By On Tuesday, February 25th, 2014 Categories : Filsafat

Ahli filsafat dan pemikir Indonesia. Ia datang dari keluarga sederhana di daerah Purworejo, Jawa Tengah. Oleh Monsinyur Albertus Soegijopranoto ia ditahbiskan menjadi imam di Semarang pada tahun 1947, kemudian meneruskan pelajaran ke Vatikan, Roma. Drijarkara berhasil meraih gelar doktor dengan yudisium cum laude.
Sekembalinya dari luar negeri, Drijarkara memberi kuliah di berbagai perguruan tinggi, antara lain di Fakultas Psikologi Universitas Indonesia, IKIP Sanata Dharma, Yogyakarta, Universitas Hassanuddin Ujungpandang, dan juga di Amerika Serikat. Di Indonesia, ia mulai bekerja dengan memperkenalkan filsafat.

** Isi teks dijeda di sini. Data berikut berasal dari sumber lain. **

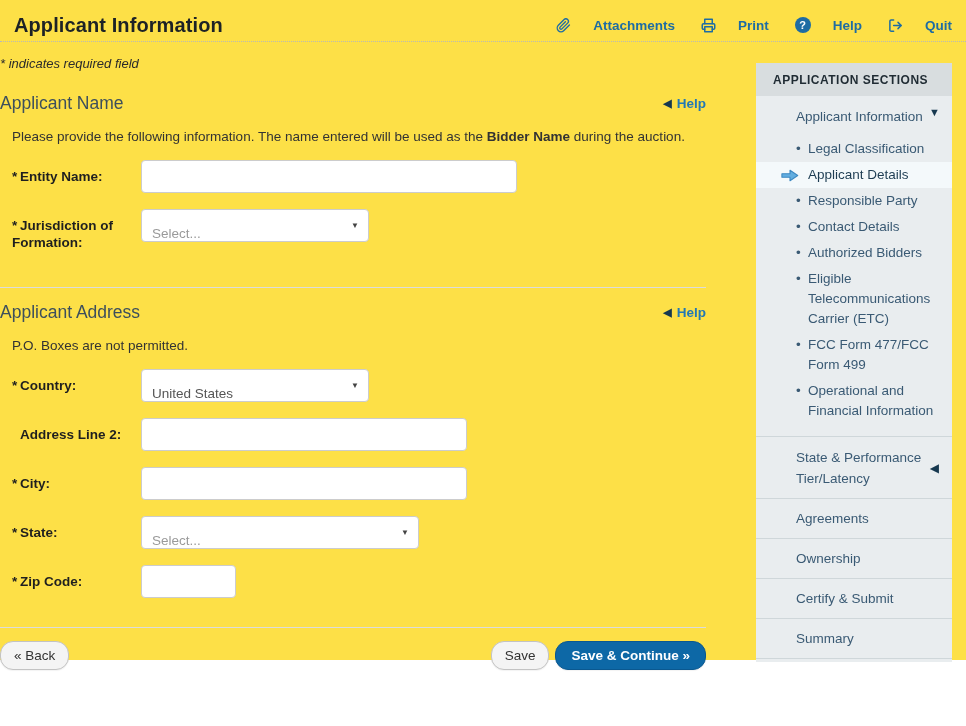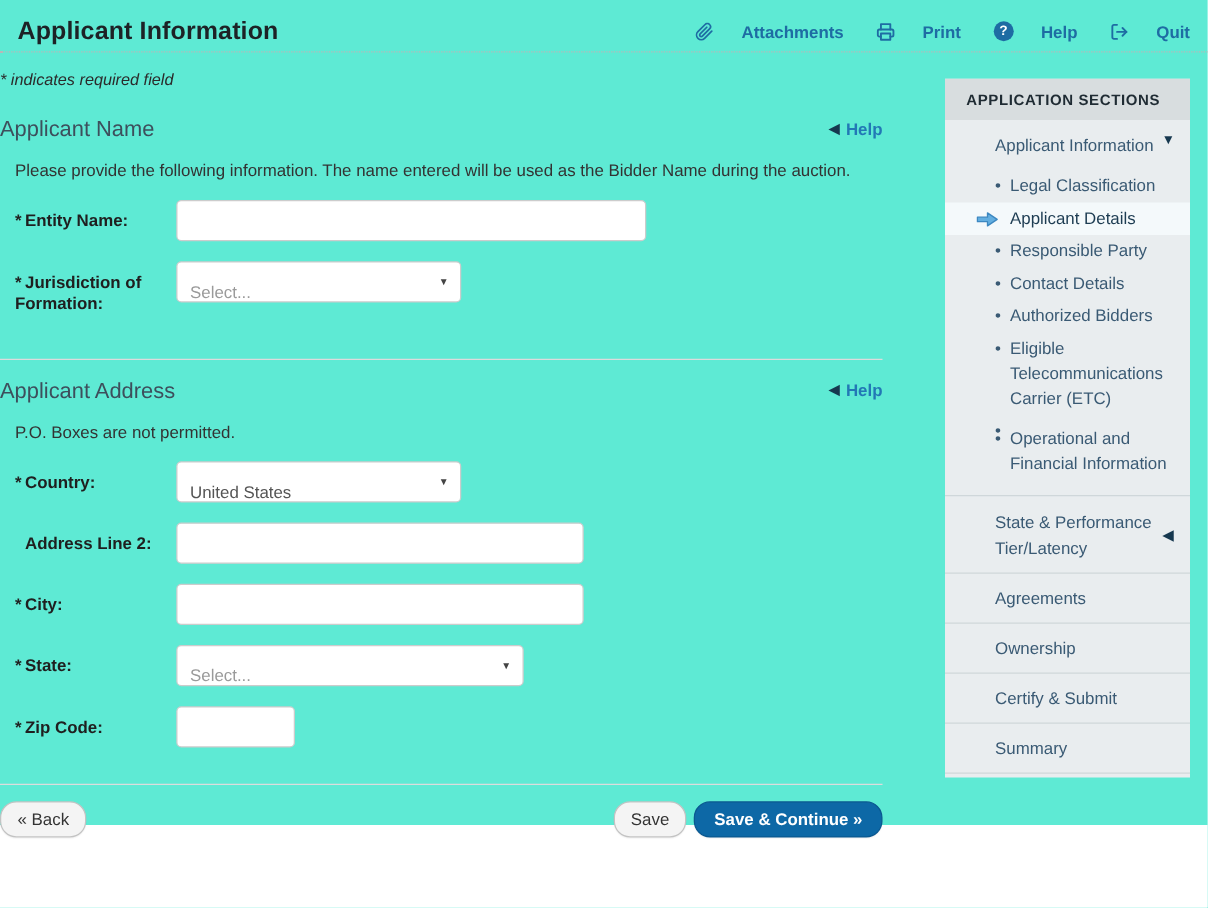"Applicant Information" .page { background: #5eead4 -> #fde047 }
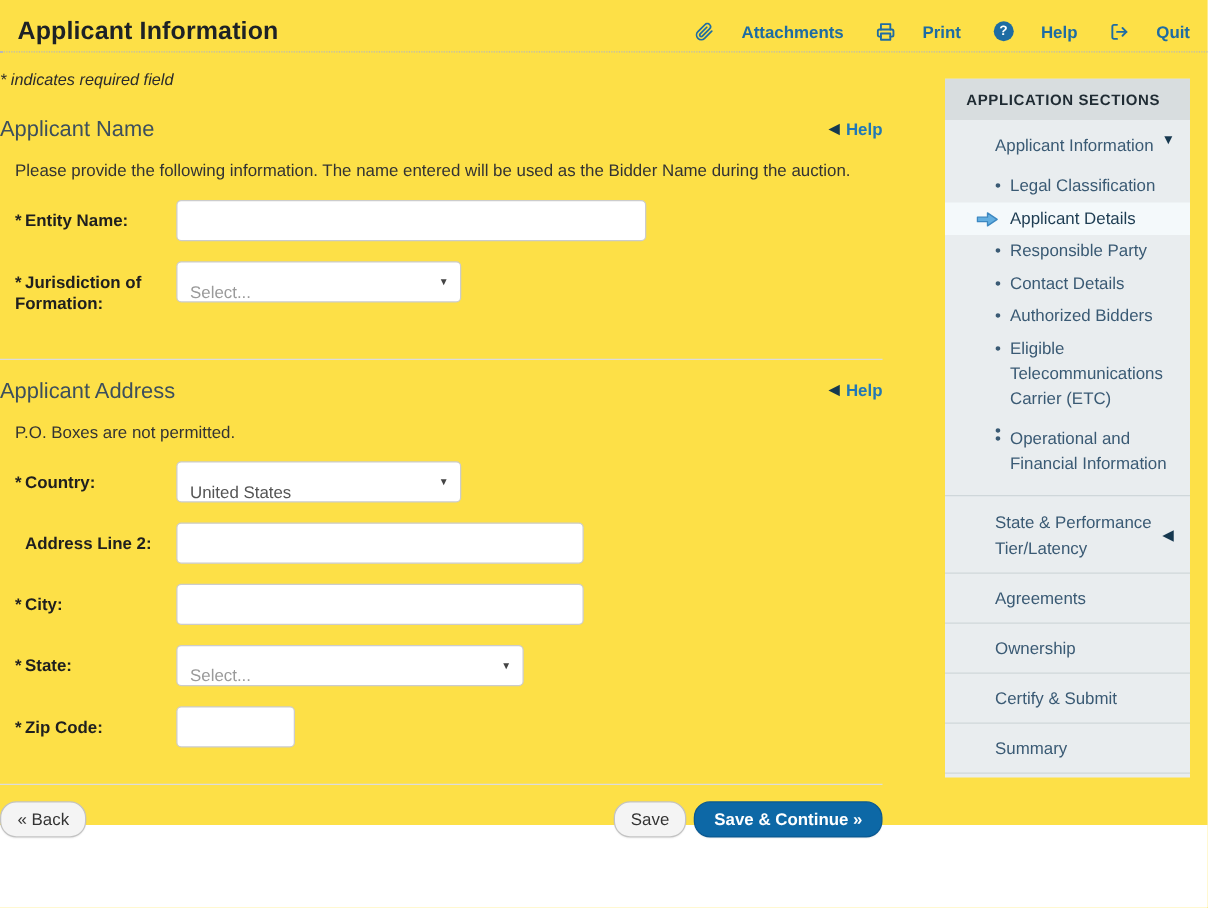"Bidder Name" .bold { font-weight: 400 -> 700 }
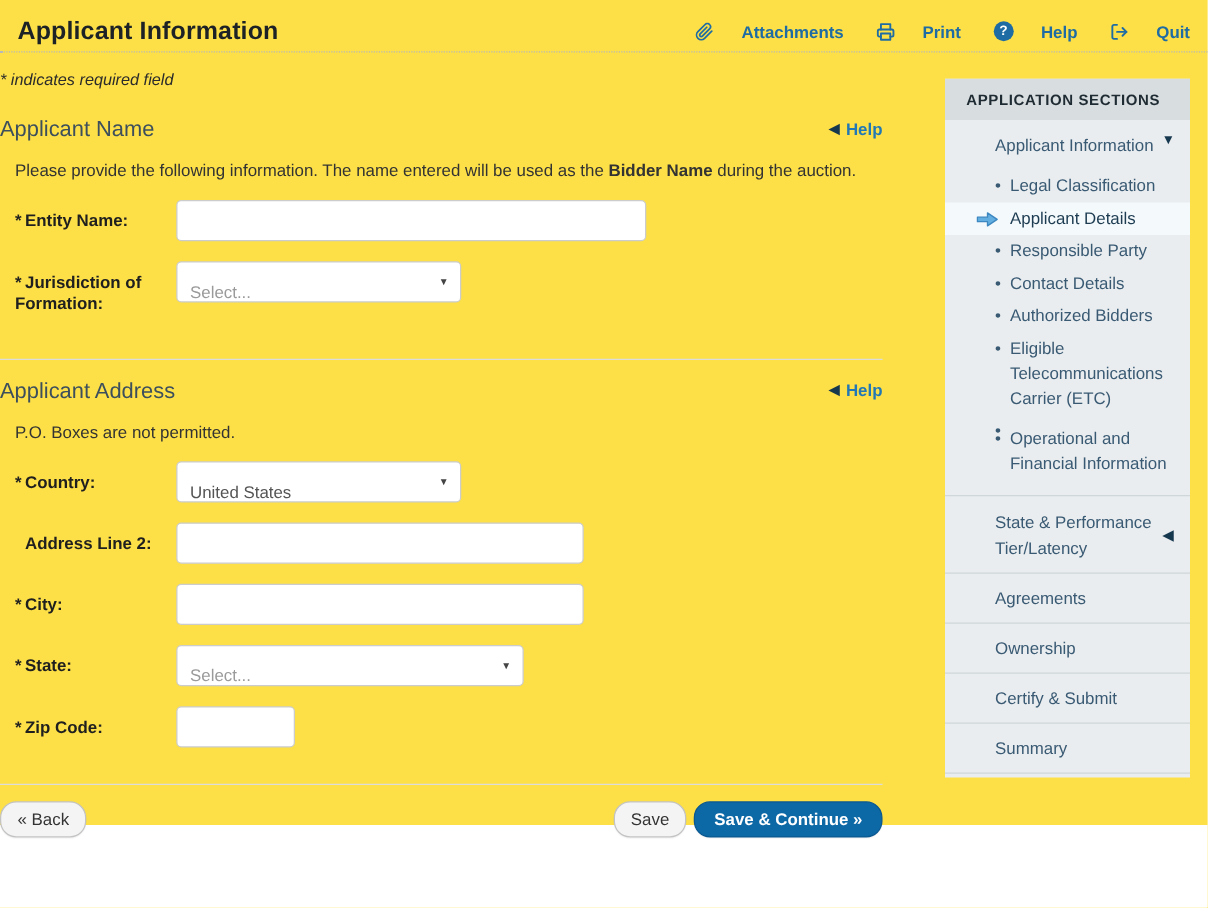"FCC Form 477/FCC Form 499" span { html: none -> <span>FCC Form 477/FCC Form 499</span> }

Drijarkara melihat bahwa kekayaan bangsa Indonesia yang masih tersimpan sebagai pandangan hidup harus diberi jalan ke arah pemikiran yang rasional dan dapat dipertanggungjawabkan. Dalam berfilsafat ia sering menunjuk kembali isi kitab-kitab kuno dan ajaran-ajaran leluhur seperti Wedha Tama, Wulang Reh, Serat Centini, dan suluk-suluk. Yang mengesankan banyak orang adalah pandangannya tentang Pancasila, dan usahanya memberi dasar filsafat terhadapnya.
Sebagai penghormatan atas kebijakan serta kepiawaiannya, di Jakarta didirikan Sekolah Tinggi Ilmu Filsafat dengan menggunakan namanya, Drijarkara.